---------- MATERIAL SHOWN ----------

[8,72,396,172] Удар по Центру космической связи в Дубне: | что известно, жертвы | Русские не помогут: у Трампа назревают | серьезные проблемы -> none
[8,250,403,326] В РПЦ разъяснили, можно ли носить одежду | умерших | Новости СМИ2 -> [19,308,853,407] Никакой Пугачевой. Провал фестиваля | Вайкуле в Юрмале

----------
---------- MATERIAL SHOWN ----------

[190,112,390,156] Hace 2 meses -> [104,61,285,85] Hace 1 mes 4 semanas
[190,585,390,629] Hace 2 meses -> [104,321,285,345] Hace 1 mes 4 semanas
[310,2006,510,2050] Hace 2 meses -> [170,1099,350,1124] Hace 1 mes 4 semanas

----------

**TASK TO COMPLETE**
The entries above hold a line with "[190,112,390,156] Hace 2" and a later line with "[310,2006,510,2050] Hace 2". Write out exactly those lines and all lines between, nothing more.

**SOLUTION TO THIS EXERCISE**
[190,112,390,156] Hace 2 meses -> [104,61,285,85] Hace 1 mes 4 semanas
[190,585,390,629] Hace 2 meses -> [104,321,285,345] Hace 1 mes 4 semanas
[310,2006,510,2050] Hace 2 meses -> [170,1099,350,1124] Hace 1 mes 4 semanas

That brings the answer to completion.